A medida segue uma decisão da diretoria colegiada da ANS (Agência Nacional de Saúde Suplementar) que foi publicada em agosto deste ano, e vale para mulheres com idade entre 18 e 49 anos, como forma de prevenção à gravidez não desejada.
O dispositivo já é oferecido gratuitamente pelo SUS (Sistema Único de Saúde), e segundo o Ministério da Saúde, o método é considerado vantajoso em relação aos já existentes por sua longa duração, já que age no organismo por até três anos, e pela alta eficácia.
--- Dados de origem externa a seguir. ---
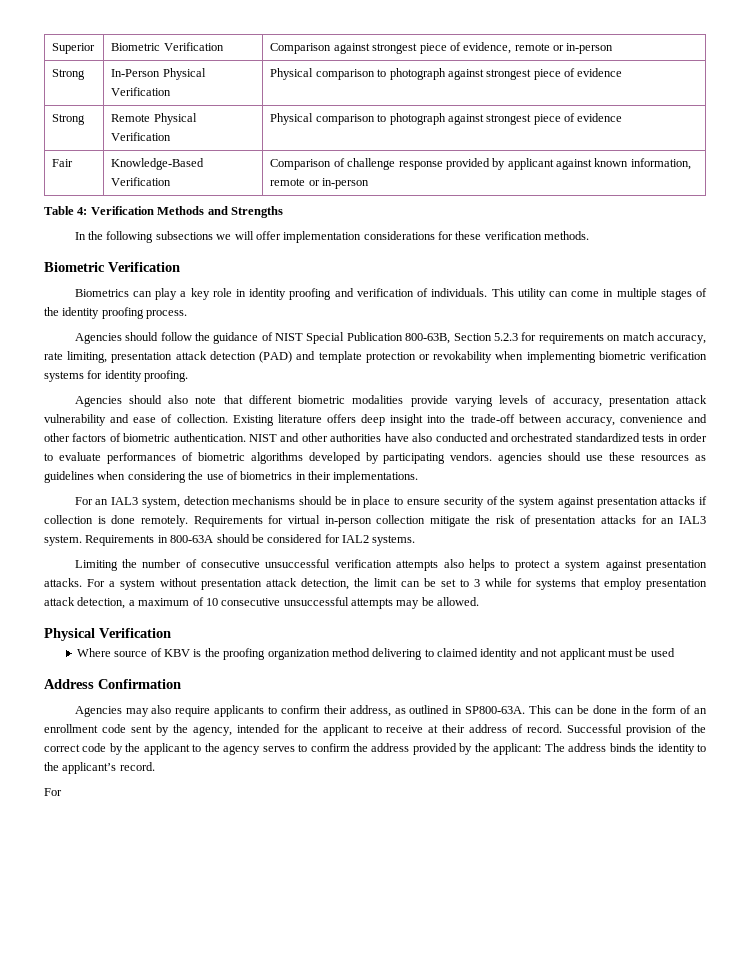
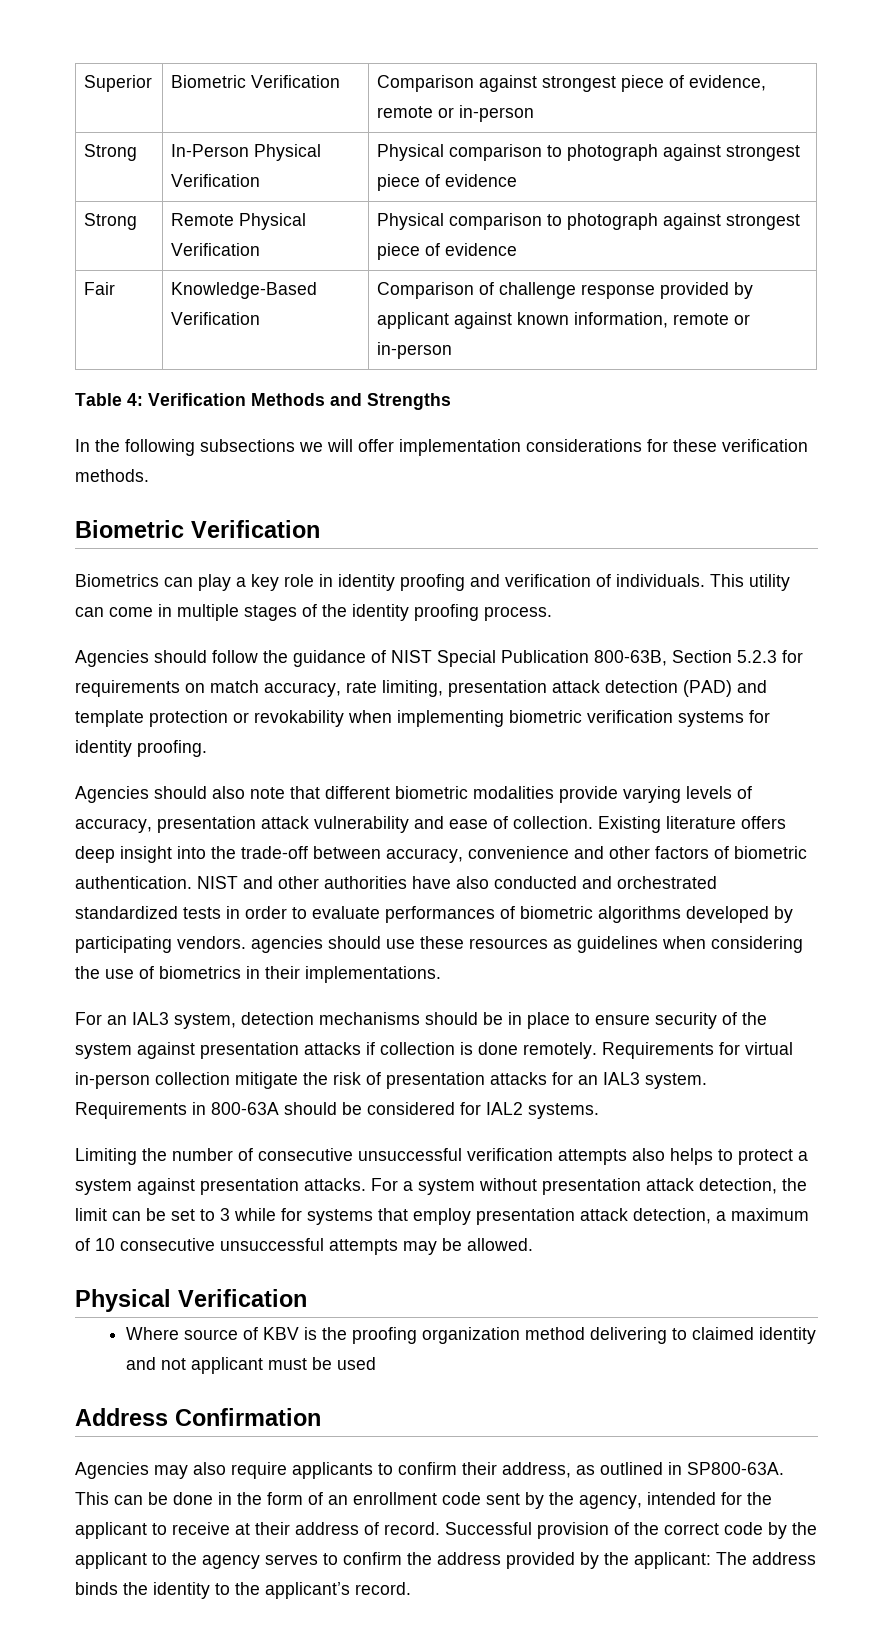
  Successful provision of the correct code by the applicant to the agency serves to confirm the address provided by the applicant: The address binds the identity to the applicant’s record.
- For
Além de prevenir a gravidez não planejada, o acesso a contraceptivos, de acordo com o ministério, também contribui para a redução da mortalidade materna, em alinhamento com os ODS (Objetivos de Desenvolvimento Sustentável) da ONU (Organização das Nações Unidas).
O implante atua no organismo por até três anos, sem a necessidade de intervenções durante o período. Após o prazo, ele deve ser retido, e caso tenha interesse, um novo dispositivo pode ser inserido imediatamente.